╭─ Available records

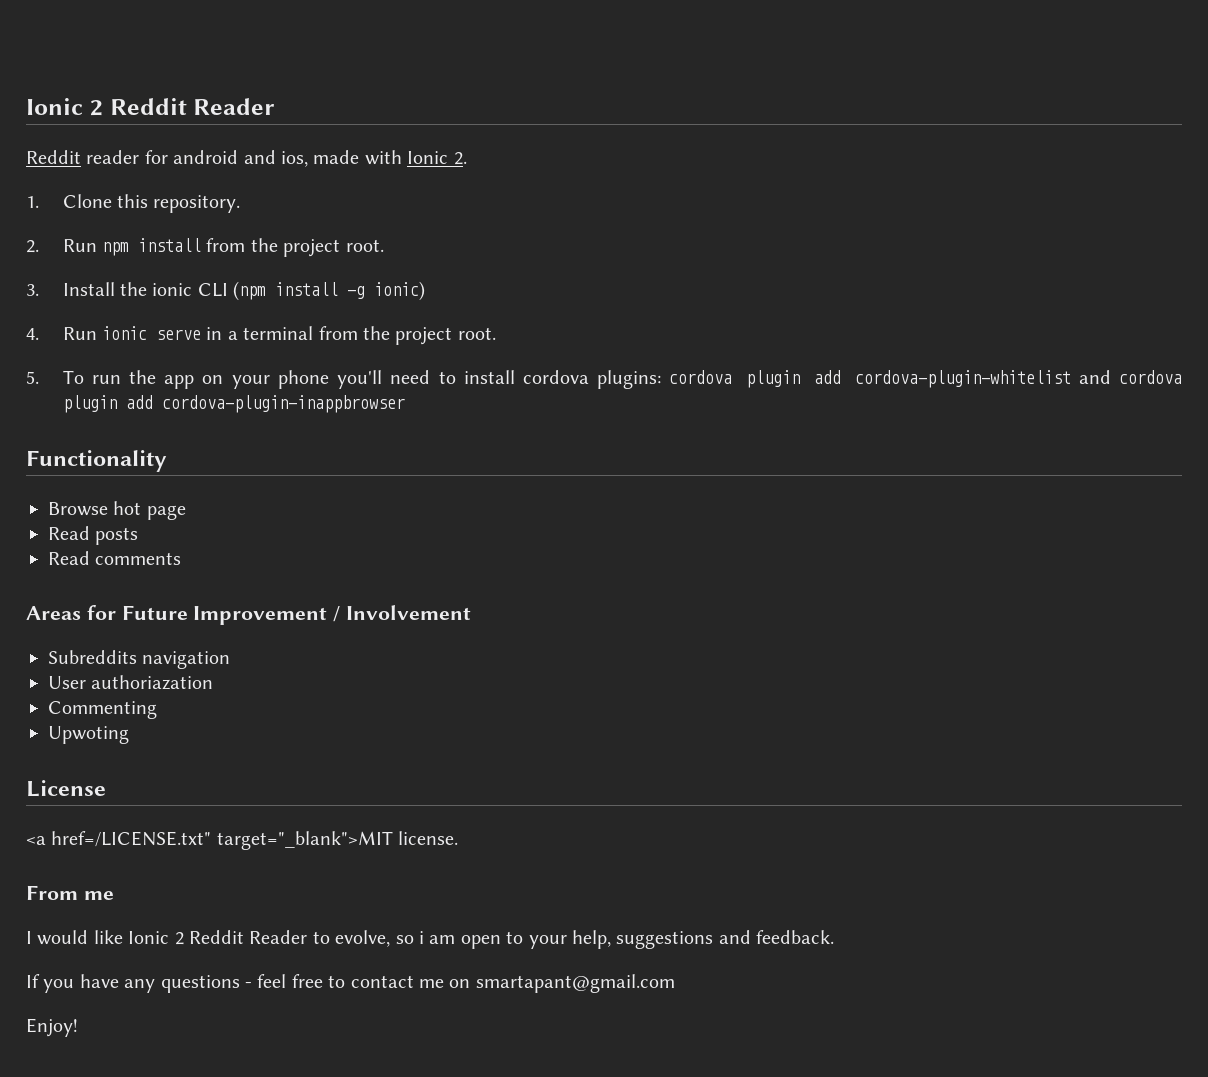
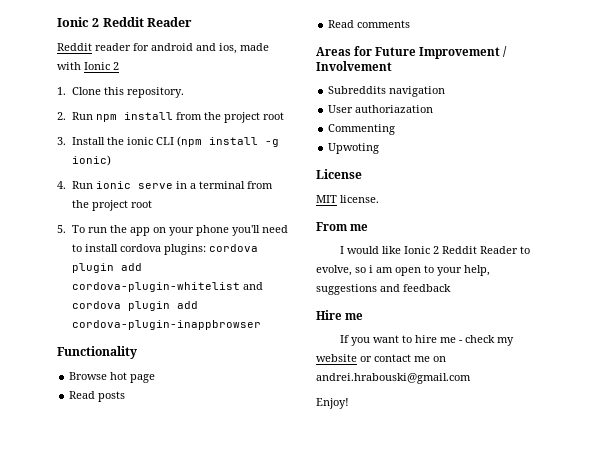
[453,152,467,165] 2. -> [113,62,119,70] 2
[345,239,384,252] root. -> [262,112,284,120] root
[457,327,496,340] root. -> [130,200,152,208] root
[26,831,393,850] <a href=/LICENSE.txt" target="_blank">MIT -> [316,195,337,203] MIT
[756,930,835,944] feedback. -> [403,284,451,292] [316,310,364,320] feedback // Hire me
[79,974,346,993] have any questions - feel free to -> [372,335,514,346] [316,354,372,362] want to hire me - check my website or
[475,974,675,993] smartapant@gmail.com -> [316,373,471,384] andrei.hrabouski@gmail.com

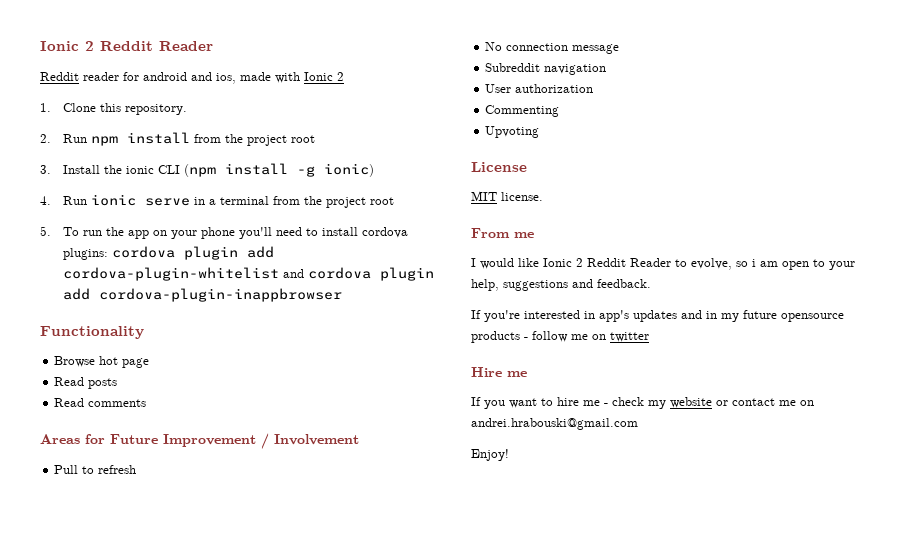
[328,86,387,94] Subreddits -> [54,465,137,474] [485,42,620,54] [485,63,541,72] Pull to refresh // No connection message // Subreddit
[355,105,434,113] authoriazation -> [515,84,594,93] authorization
[328,143,380,154] Upwoting -> [485,126,540,138] Upvoting
[403,284,451,292] feedback -> [597,279,651,288] [471,310,844,322] [471,331,649,343] feedback. // If you're interested in app's updates and in my future opensource products - follow me on twitter

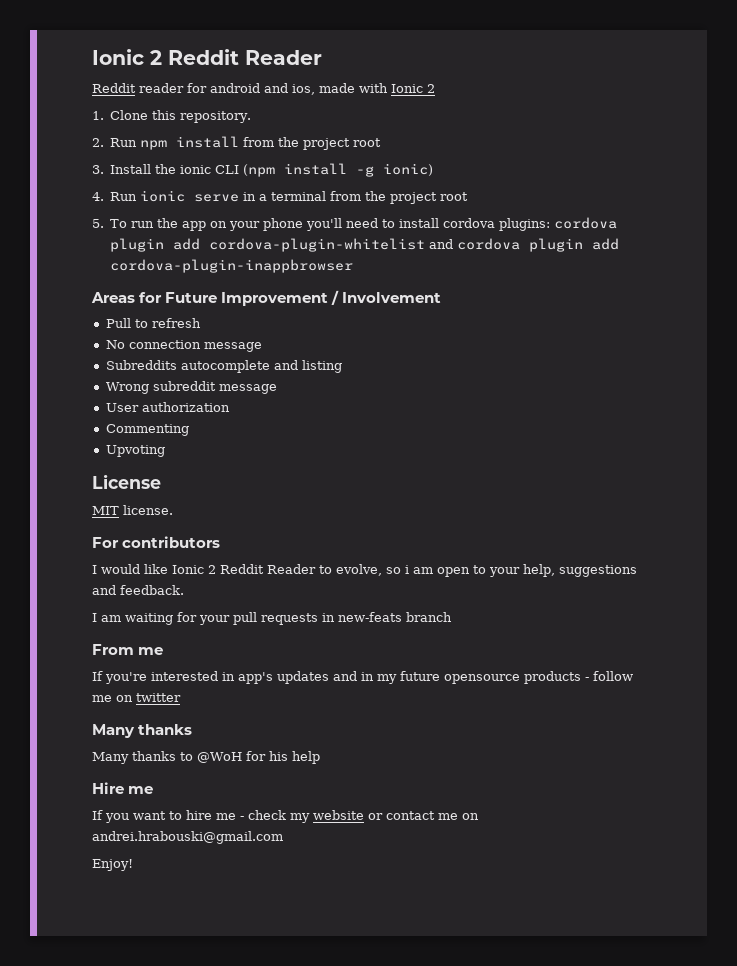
[40,326,144,339] [54,356,150,368] [54,377,118,389] [54,398,147,407] // Functionality // Browse hot page // Read posts // Read comments -> (354, 266) none
[485,63,607,75] Subreddit navigation -> [105,360,342,373] [105,381,277,394] Subreddits autocomplete and listing // Wrong subreddit message
[471,228,534,238] From me -> [92,536,221,548] For contributors
(651, 283) none -> [92,612,452,625] [92,644,164,655] // I am waiting for your pull requests in new-feats branch // From me
(649, 337) none -> [92,724,193,738] [92,751,320,764] // Many thanks // Many thanks to @WoH for his help

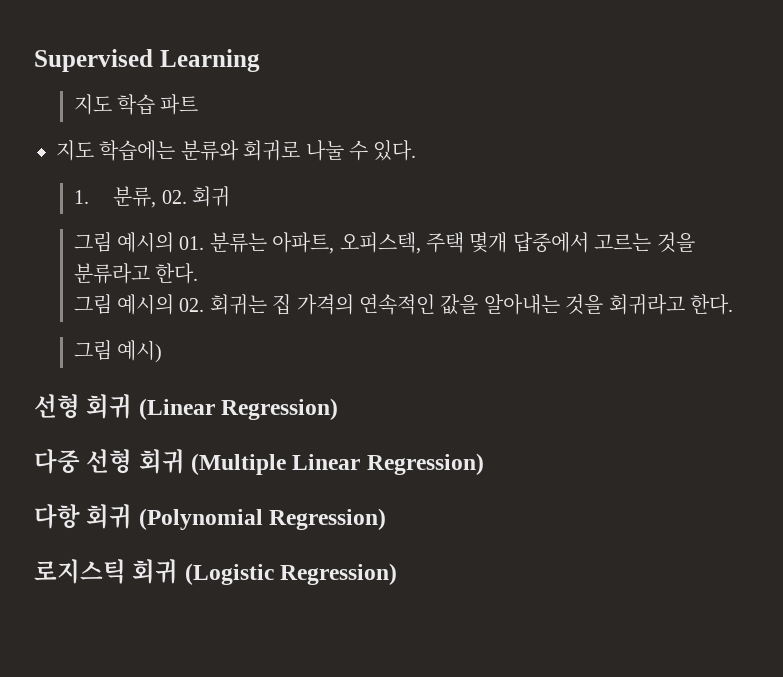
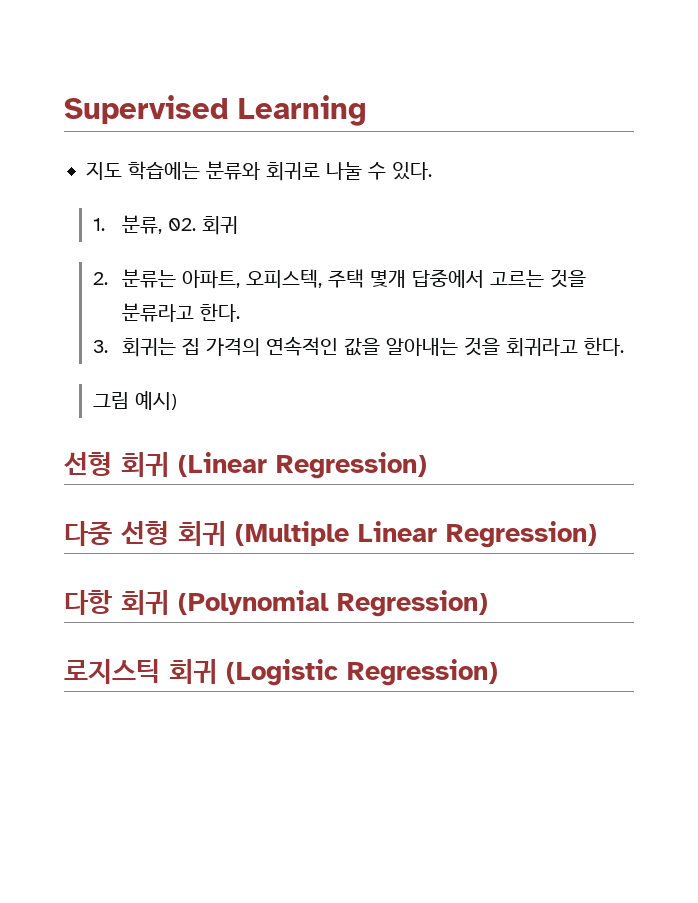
[73,94,199,115] // 지도 학습 파트 -> (367, 110) none
[73,232,205,253] 그림 예시의 01. -> [92,272,108,285] 2.
[73,294,205,315] 그림 예시의 02. -> [92,340,108,353] 3.

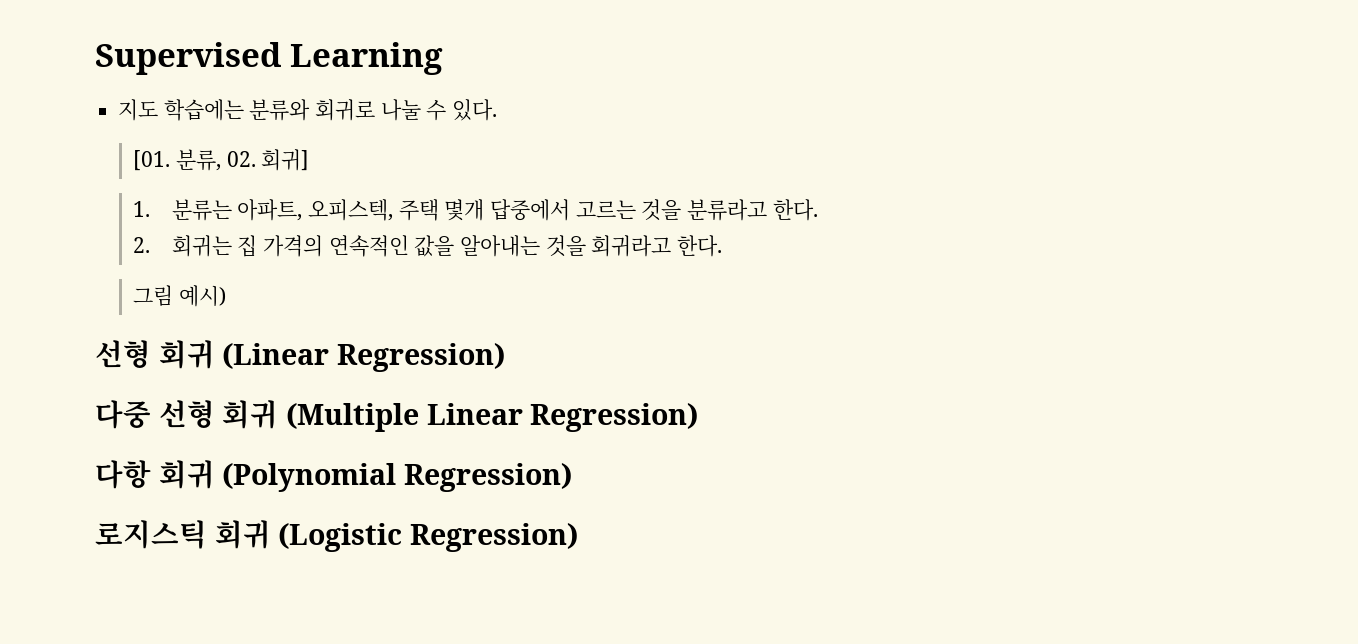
[92,218,105,231] 1. -> [133,150,171,171] [01.
[201,216,238,235] [92,272,108,285] 회귀 // 2. -> [261,149,310,171] [133,201,151,217] 회귀] // 1.
[92,340,108,353] 3. -> [133,237,151,253] 2.

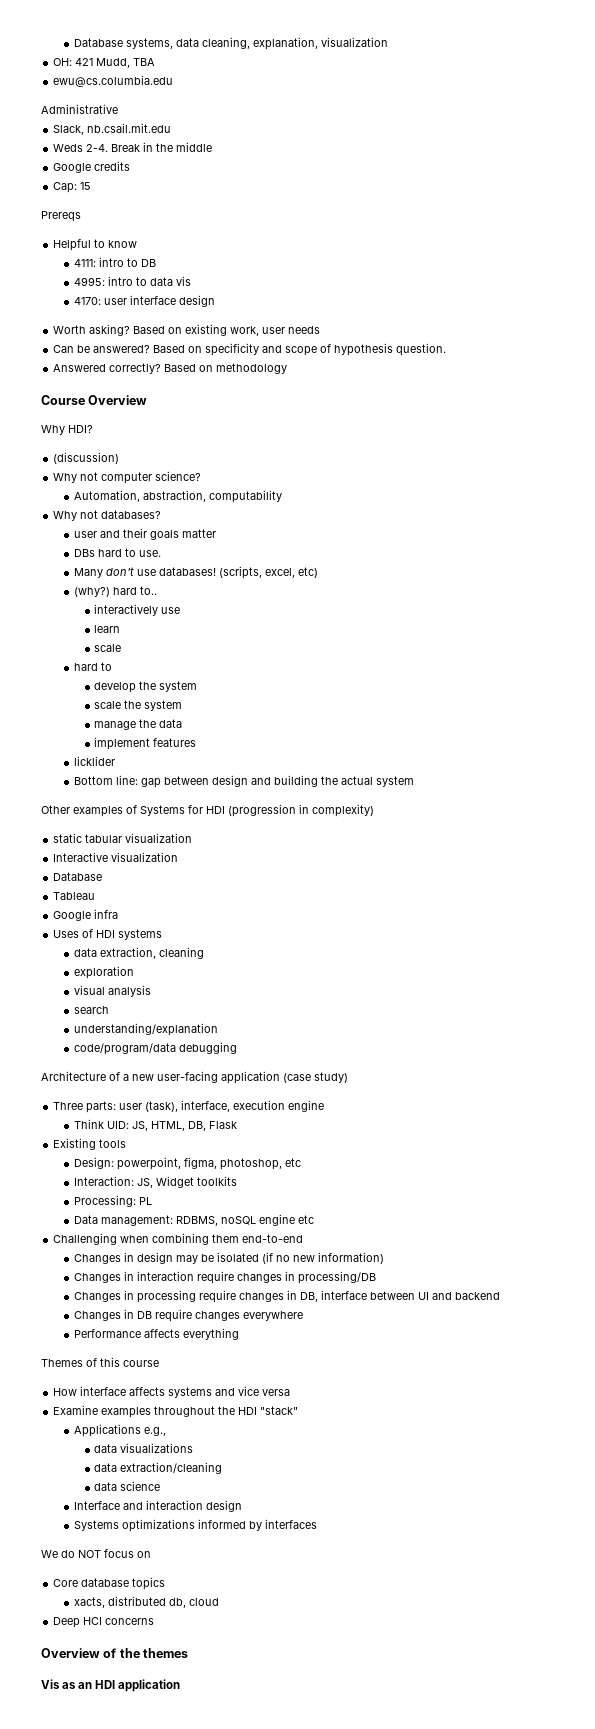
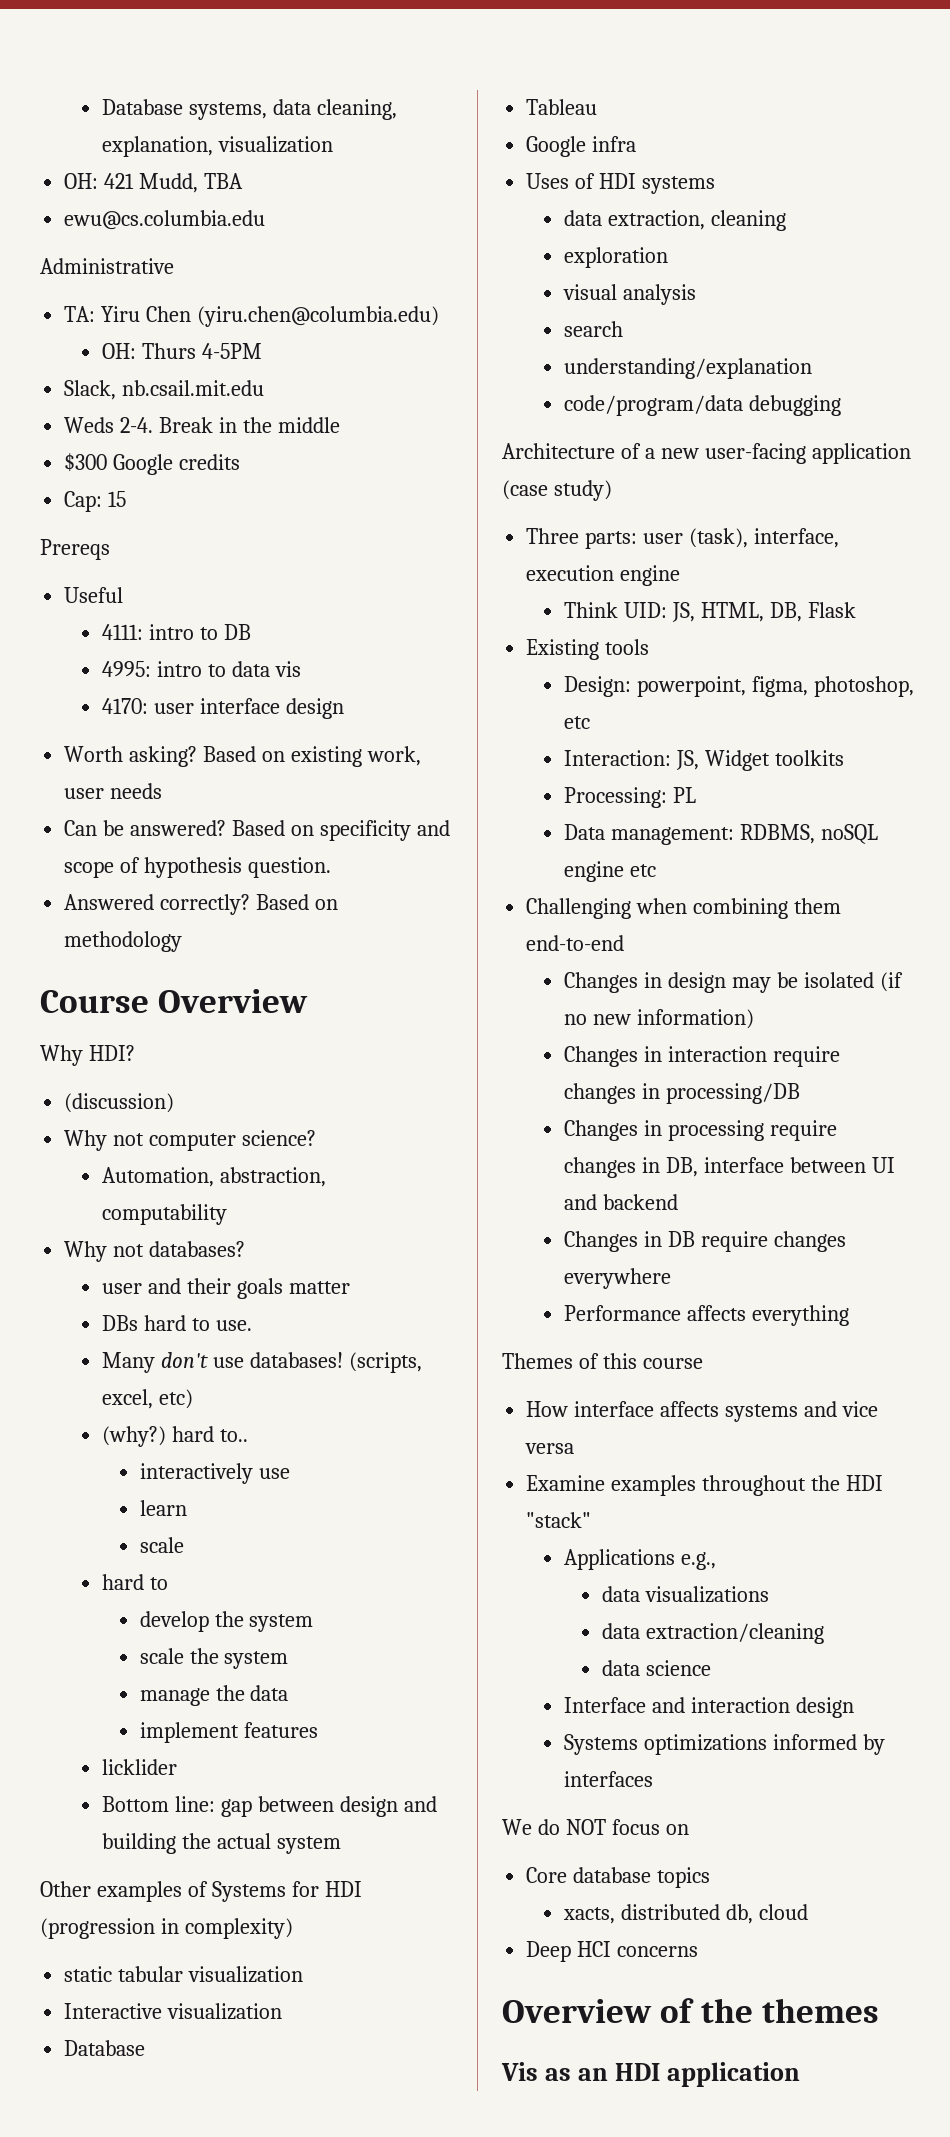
(118, 109) none -> [64,306,440,327] [101,343,262,359] // TA: Yiru Chen (yiru.chen@columbia.edu) // OH: Thurs 4-5PM
(213, 147) none -> [64,453,108,472] $300
[53,239,138,251] Helpful to know -> [64,587,124,603] Useful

╰─

Quote all the records verbatim, dropping any pictures from your copy.

[453,152,467,165] 2. -> [113,62,119,70] 2
[345,239,384,252] root. -> [262,112,284,120] root
[457,327,496,340] root. -> [130,200,152,208] root
[26,831,393,850] <a href=/LICENSE.txt" target="_blank">MIT -> [316,195,337,203] MIT
[756,930,835,944] feedback. -> [403,284,451,292] [316,310,364,320] feedback // Hire me
[79,974,346,993] have any questions - feel free to -> [372,335,514,346] [316,354,372,362] want to hire me - check my website or
[475,974,675,993] smartapant@gmail.com -> [316,373,471,384] andrei.hrabouski@gmail.com

[328,86,387,94] Subreddits -> [54,465,137,474] [485,42,620,54] [485,63,541,72] Pull to refresh // No connection message // Subreddit
[355,105,434,113] authoriazation -> [515,84,594,93] authorization
[328,143,380,154] Upwoting -> [485,126,540,138] Upvoting
[403,284,451,292] feedback -> [597,279,651,288] [471,310,844,322] [471,331,649,343] feedback. // If you're interested in app's updates and in my future opensource products - follow me on twitter

[40,326,144,339] [54,356,150,368] [54,377,118,389] [54,398,147,407] // Functionality // Browse hot page // Read posts // Read comments -> (354, 266) none
[485,63,607,75] Subreddit navigation -> [105,360,342,373] [105,381,277,394] Subreddits autocomplete and listing // Wrong subreddit message
[471,228,534,238] From me -> [92,536,221,548] For contributors
(651, 283) none -> [92,612,452,625] [92,644,164,655] // I am waiting for your pull requests in new-feats branch // From me
(649, 337) none -> [92,724,193,738] [92,751,320,764] // Many thanks // Many thanks to @WoH for his help

[73,94,199,115] // 지도 학습 파트 -> (367, 110) none
[73,232,205,253] 그림 예시의 01. -> [92,272,108,285] 2.
[73,294,205,315] 그림 예시의 02. -> [92,340,108,353] 3.

[92,218,105,231] 1. -> [133,150,171,171] [01.
[201,216,238,235] [92,272,108,285] 회귀 // 2. -> [261,149,310,171] [133,201,151,217] 회귀] // 1.
[92,340,108,353] 3. -> [133,237,151,253] 2.

(118, 109) none -> [64,306,440,327] [101,343,262,359] // TA: Yiru Chen (yiru.chen@columbia.edu) // OH: Thurs 4-5PM
(213, 147) none -> [64,453,108,472] $300
[53,239,138,251] Helpful to know -> [64,587,124,603] Useful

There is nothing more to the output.